Capelli spettinati, disordinato, sornione, a volte goffo, quanto di più lontano dall’idea di perfezione e rigore, prima che esplodesse la pandemia, Johnson era riuscito – secondo molti inspiegabilmente – a convincere gli inglesi di essere l’uomo giusto per trascinare il Regno Unito fuori dall’Europa: un passaggio che gli consegna di diritto gli abiti del predestinato, al centro di un autentico crocevia della storia europea.
A complicare i piani, smorzando i toni trionfalistici di appena qualche mese fa, ci ha pensato il Covid 19 che sembra aver mescolato le carte in tavola. Era Il 31 gennaio quando la Gran Bretagna salutava formalmente la UE, anche se il periodo di transizione finirà solo il 31 dicembre.

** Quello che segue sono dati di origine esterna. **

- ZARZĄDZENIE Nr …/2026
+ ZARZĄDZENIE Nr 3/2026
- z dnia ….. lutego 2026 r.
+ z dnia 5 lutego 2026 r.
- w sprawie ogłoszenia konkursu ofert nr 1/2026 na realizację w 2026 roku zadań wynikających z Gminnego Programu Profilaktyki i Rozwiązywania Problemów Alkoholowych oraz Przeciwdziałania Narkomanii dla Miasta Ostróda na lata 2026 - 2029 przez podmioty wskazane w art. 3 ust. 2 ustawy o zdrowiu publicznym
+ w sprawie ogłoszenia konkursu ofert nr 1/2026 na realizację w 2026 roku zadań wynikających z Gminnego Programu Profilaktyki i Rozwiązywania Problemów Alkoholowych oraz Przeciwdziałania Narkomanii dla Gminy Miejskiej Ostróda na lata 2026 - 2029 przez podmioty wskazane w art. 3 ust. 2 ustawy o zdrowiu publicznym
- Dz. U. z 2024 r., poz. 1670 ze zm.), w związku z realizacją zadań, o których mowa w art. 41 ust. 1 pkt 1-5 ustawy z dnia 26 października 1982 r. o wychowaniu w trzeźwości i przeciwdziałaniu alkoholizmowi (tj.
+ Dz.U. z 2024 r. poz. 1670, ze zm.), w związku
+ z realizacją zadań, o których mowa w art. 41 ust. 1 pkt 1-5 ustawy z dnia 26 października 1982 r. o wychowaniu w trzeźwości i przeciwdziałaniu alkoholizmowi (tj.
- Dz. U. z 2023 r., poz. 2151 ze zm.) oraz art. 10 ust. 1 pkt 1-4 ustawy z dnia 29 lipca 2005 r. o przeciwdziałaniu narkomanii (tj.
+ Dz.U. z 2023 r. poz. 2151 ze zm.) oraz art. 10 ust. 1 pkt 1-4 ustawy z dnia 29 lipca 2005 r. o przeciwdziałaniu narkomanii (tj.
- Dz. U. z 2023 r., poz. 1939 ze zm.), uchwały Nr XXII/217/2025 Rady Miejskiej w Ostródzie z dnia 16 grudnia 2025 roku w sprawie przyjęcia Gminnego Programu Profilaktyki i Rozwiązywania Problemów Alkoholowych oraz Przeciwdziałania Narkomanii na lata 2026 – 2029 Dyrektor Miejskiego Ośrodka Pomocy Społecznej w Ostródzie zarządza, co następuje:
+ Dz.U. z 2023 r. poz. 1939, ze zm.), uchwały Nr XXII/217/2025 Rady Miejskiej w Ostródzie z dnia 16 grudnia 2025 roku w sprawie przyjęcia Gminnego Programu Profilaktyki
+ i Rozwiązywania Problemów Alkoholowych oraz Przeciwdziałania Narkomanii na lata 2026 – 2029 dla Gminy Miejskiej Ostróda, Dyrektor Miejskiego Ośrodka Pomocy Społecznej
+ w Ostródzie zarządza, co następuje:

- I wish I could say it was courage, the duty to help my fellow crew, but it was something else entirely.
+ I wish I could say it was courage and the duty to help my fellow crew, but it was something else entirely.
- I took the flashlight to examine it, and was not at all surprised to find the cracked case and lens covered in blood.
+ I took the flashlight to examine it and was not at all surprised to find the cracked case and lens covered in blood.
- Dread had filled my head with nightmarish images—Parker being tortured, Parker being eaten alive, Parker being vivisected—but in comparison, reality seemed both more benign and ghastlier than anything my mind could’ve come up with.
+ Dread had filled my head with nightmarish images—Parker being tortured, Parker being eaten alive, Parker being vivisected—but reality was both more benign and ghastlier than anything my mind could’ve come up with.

Il Premier inglese non ne vuole sapere di un allungamento del “brodo” e, ribadisce ad ogni occasione utile, che Deal o no deal, sarà comunque Brexit.

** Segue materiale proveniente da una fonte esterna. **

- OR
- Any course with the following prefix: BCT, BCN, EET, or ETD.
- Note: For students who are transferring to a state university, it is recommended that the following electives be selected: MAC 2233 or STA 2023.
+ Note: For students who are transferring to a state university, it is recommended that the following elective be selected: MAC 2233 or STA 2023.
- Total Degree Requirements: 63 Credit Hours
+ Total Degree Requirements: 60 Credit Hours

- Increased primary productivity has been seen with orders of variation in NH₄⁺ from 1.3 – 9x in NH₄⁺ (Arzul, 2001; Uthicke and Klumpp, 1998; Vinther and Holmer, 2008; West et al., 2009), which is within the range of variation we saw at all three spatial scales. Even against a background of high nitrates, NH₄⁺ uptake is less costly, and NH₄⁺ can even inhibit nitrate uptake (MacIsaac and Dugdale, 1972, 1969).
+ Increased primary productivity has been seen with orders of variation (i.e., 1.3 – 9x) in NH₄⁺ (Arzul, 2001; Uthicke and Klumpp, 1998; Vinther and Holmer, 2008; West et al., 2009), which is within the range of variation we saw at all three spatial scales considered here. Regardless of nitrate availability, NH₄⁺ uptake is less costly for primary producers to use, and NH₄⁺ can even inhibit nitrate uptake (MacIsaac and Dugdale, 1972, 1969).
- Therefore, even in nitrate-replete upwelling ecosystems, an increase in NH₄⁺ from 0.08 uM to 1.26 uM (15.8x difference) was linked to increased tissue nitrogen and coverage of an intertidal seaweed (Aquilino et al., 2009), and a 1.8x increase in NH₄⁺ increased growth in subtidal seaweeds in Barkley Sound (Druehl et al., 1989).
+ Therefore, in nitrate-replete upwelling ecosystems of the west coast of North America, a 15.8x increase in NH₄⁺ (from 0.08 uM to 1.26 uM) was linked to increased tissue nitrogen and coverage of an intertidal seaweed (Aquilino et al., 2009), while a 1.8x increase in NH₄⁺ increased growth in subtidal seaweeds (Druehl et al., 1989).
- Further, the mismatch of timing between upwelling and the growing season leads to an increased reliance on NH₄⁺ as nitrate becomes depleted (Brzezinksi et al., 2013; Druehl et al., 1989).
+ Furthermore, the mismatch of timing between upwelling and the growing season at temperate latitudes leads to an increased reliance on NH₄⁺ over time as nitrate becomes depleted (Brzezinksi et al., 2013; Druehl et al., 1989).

Il tempo è poco, le incognite e i nodi da sciogliere tanti. Troppi. Risultato: la trattativa procede a rallenty mentre avanza a grandi passi il fantasma dell’uscita “hard”, lo scenario più temuto.
Fino ad oggi, Londra e Bruxelles hanno viaggiato su due binari paralleli: Uk vorrebbe un accordo di libero scambio stile Canada; la UE non ne vuole sapere. In particolare, si fatica a trovare un punto di incontro in materia di pesca e sul cosiddetto level playing field, ovvero la parità di condizioni a livello di concorrenza. Un vero e proprio pasticcio all’inglese.

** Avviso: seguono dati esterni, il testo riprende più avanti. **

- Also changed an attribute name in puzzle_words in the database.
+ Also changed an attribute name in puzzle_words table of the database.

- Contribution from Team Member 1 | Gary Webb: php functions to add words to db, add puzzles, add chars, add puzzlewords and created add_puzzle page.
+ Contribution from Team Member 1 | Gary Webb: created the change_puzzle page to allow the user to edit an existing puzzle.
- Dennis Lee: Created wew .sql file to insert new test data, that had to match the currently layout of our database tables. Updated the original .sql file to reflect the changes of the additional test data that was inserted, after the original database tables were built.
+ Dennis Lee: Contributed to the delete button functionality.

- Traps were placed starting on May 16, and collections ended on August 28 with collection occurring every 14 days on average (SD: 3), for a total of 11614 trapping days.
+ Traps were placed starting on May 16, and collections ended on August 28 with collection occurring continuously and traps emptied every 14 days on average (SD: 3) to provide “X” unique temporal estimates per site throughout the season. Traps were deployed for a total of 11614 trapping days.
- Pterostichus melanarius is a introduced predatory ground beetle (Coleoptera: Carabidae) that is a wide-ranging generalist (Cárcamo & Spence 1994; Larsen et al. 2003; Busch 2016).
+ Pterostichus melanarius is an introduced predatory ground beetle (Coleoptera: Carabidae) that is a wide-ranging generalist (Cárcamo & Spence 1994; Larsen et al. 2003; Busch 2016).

Se, infatti, dopo essere stato colpito dal coronavirus ed essere finito in terapia intensiva, Johnson poteva contare su un tesoretto di “benevolenza” con i giorni si è totalmente dissolto e sono venuti a galla diversi aspetti critici, su tutti la confusione con la quale è stata gestita l’emergenza che ha pagato caro in termini di popolarità, fortemente in calo stando agli ultimi sondaggi. C’è poi un altro fattore tutt’altro che secondario: la maggioranza dei cittadini adesso è contraria a Brexit.
Oggi, esattamente, come nel 2016 la Gran Bretagna resta spaccata a metà tra il fronte pro-Ue e il fronte pro-Brexit.